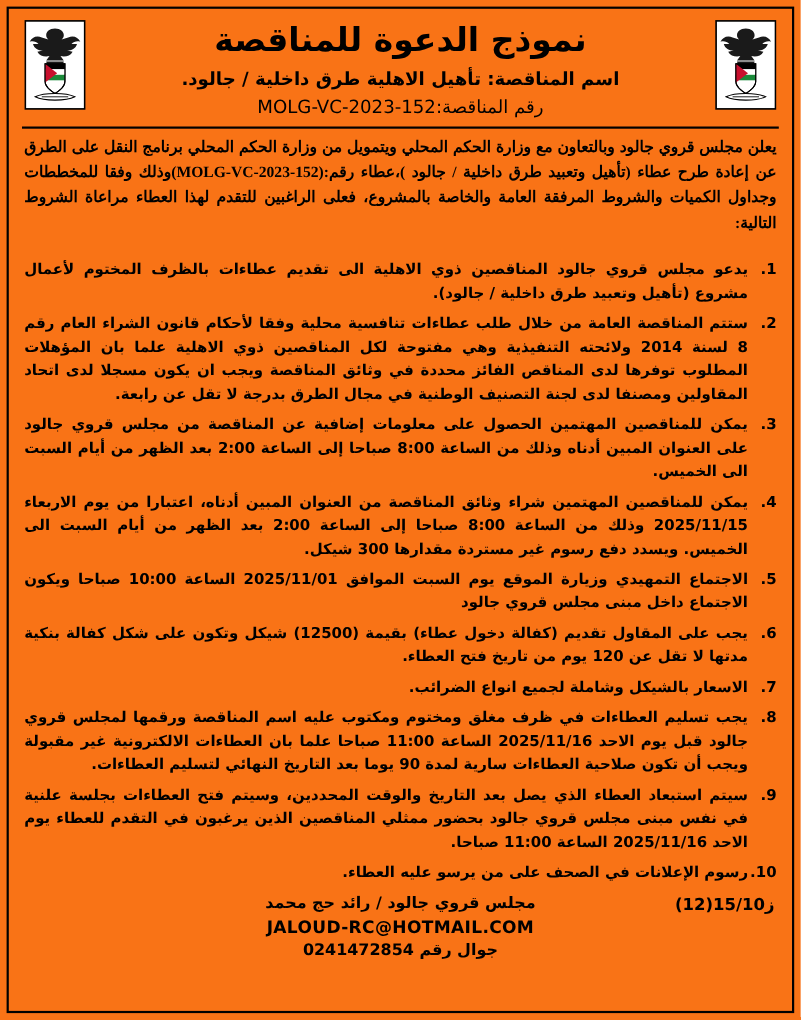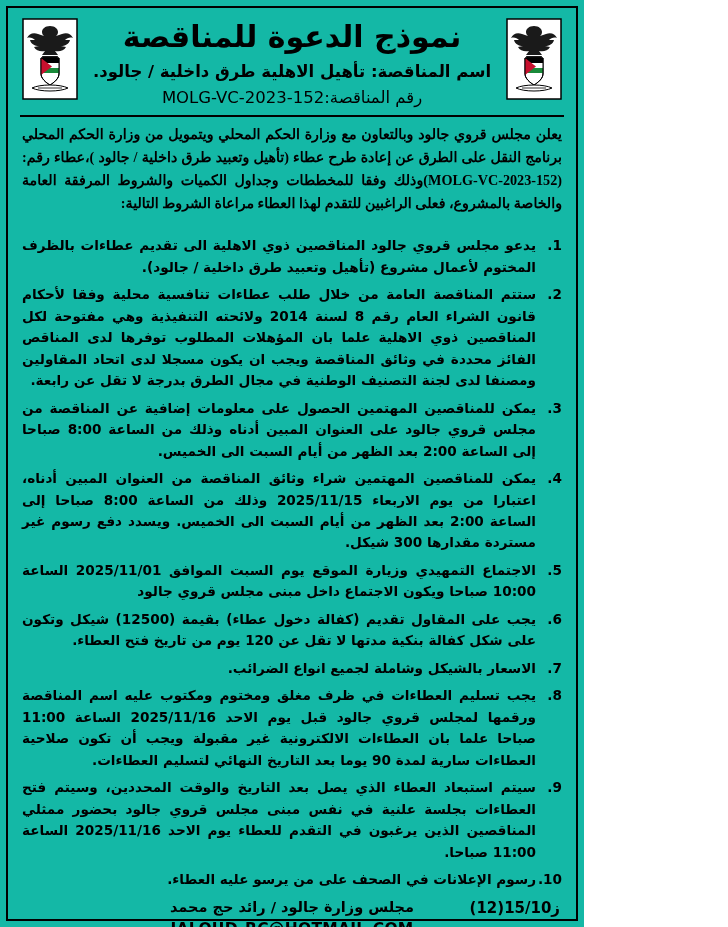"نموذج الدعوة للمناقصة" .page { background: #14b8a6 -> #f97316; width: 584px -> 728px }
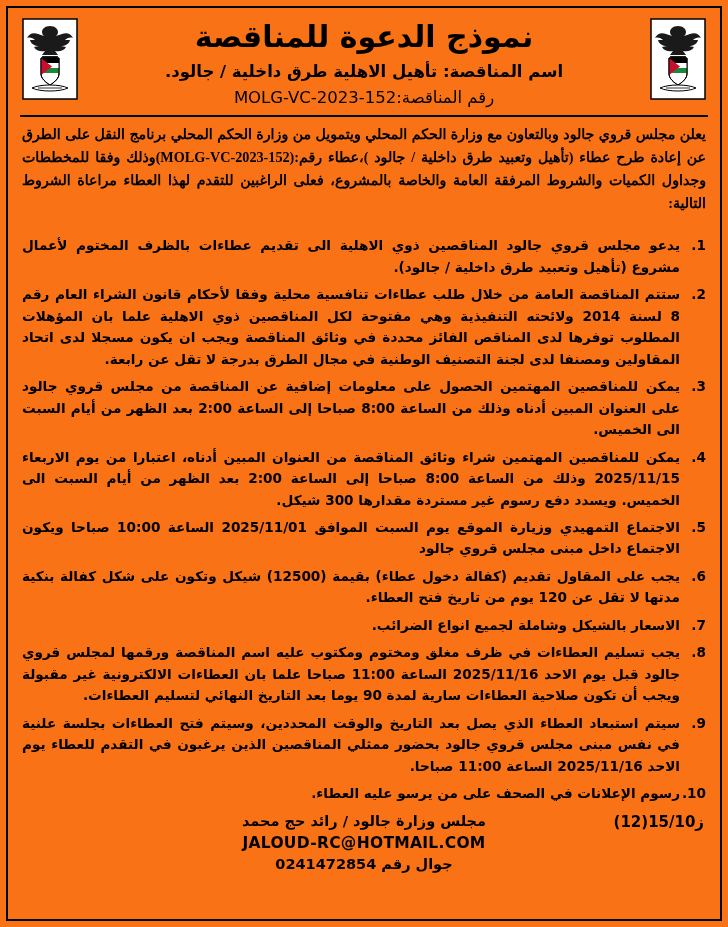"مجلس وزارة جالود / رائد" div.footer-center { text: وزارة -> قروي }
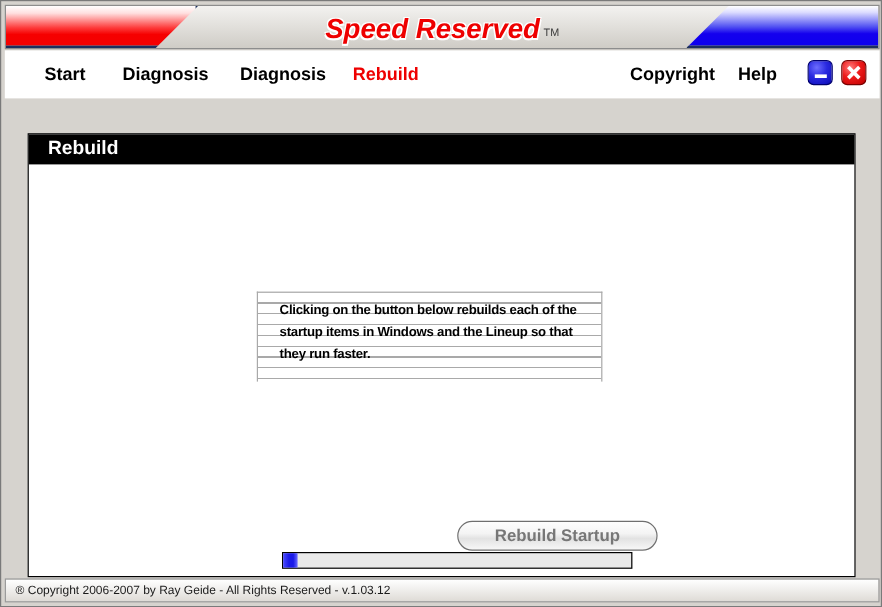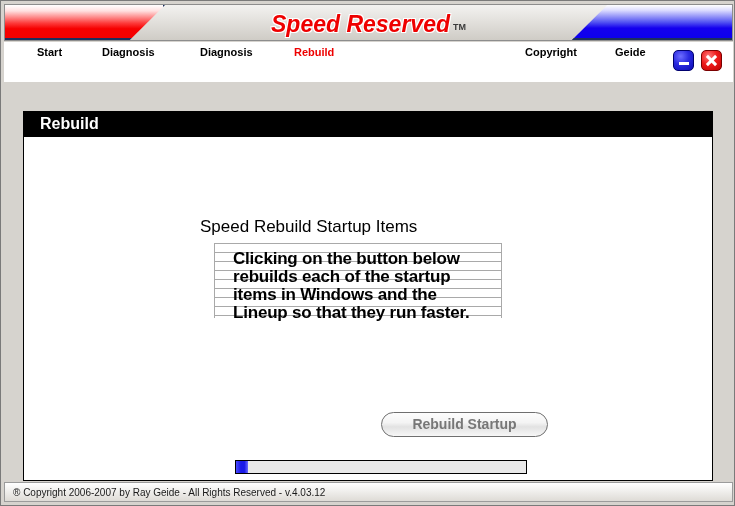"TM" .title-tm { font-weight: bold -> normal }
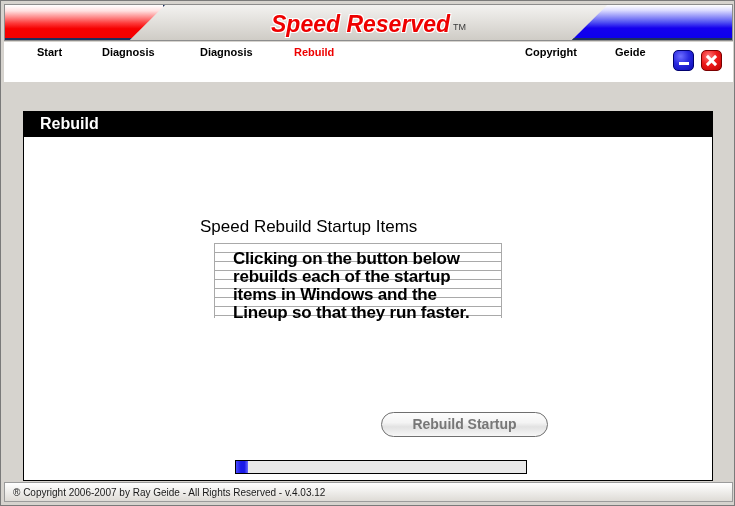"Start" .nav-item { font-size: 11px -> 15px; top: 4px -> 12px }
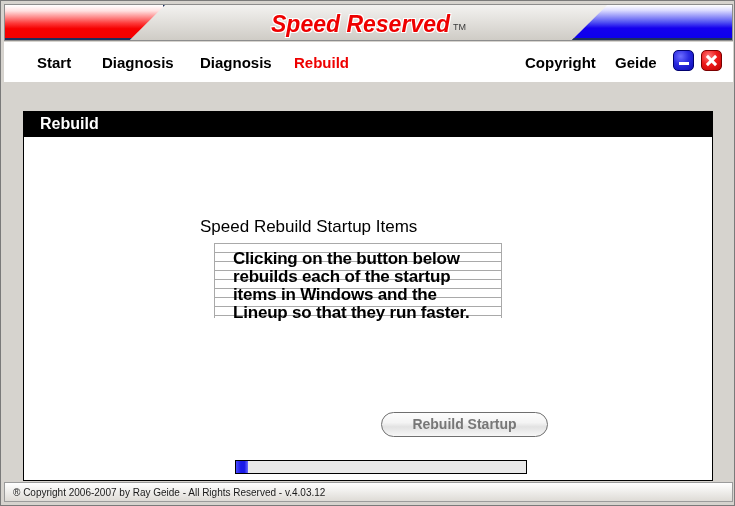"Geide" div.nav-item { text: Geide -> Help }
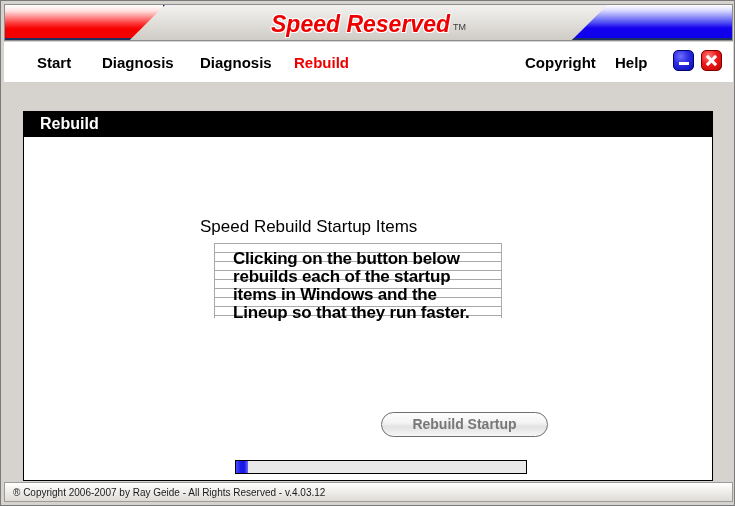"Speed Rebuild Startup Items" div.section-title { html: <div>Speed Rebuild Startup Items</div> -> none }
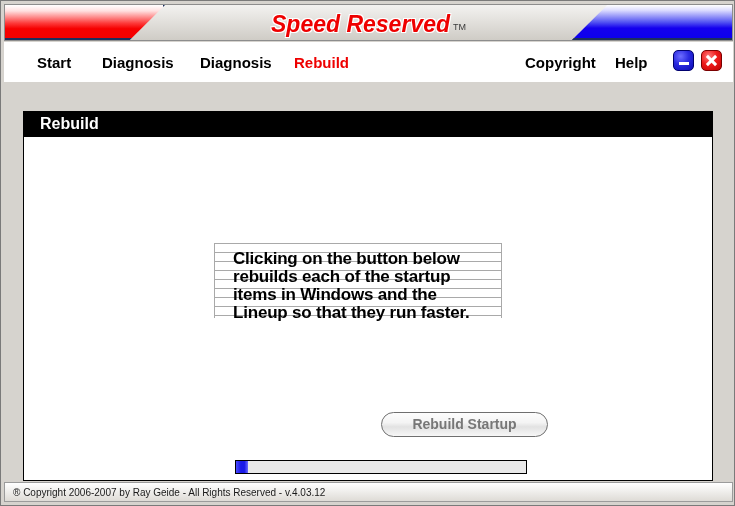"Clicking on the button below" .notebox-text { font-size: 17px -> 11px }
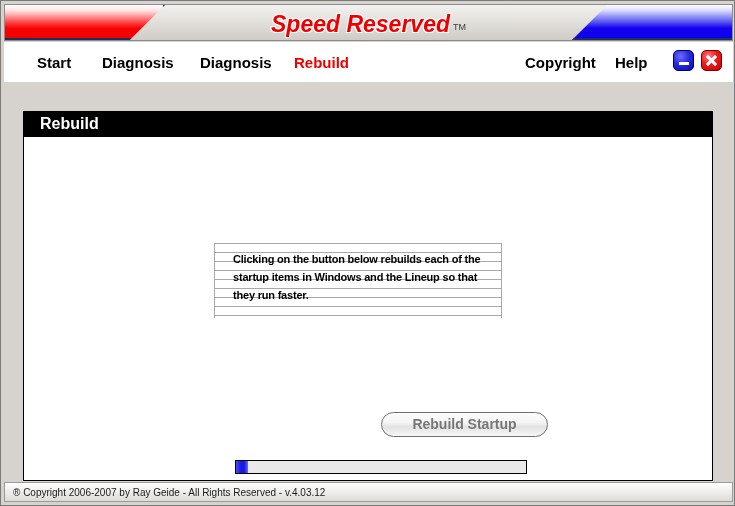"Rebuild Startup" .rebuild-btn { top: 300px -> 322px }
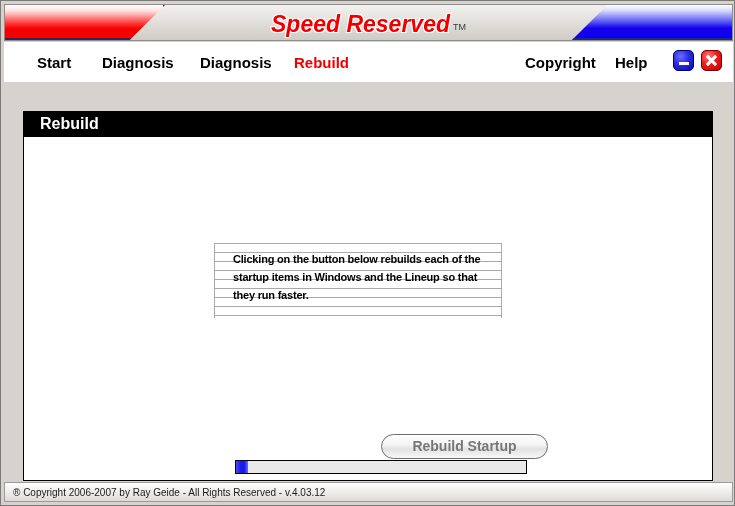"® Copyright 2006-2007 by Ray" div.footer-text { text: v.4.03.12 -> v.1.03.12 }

━━━━━━━━━━━━━━━━━━━━

## [The problem]
What you return must match the records letter for letter, except that the pictures stay out.

## [Worked solution]
"نموذج الدعوة للمناقصة" .page { background: #14b8a6 -> #f97316; width: 584px -> 728px }
"مجلس وزارة جالود / رائد" div.footer-center { text: وزارة -> قروي }
"TM" .title-tm { font-weight: bold -> normal }
"Start" .nav-item { font-size: 11px -> 15px; top: 4px -> 12px }
"Geide" div.nav-item { text: Geide -> Help }
"Speed Rebuild Startup Items" div.section-title { html: <div>Speed Rebuild Startup Items</div> -> none }
"Clicking on the button below" .notebox-text { font-size: 17px -> 11px }
"Rebuild Startup" .rebuild-btn { top: 300px -> 322px }
"® Copyright 2006-2007 by Ray" div.footer-text { text: v.4.03.12 -> v.1.03.12 }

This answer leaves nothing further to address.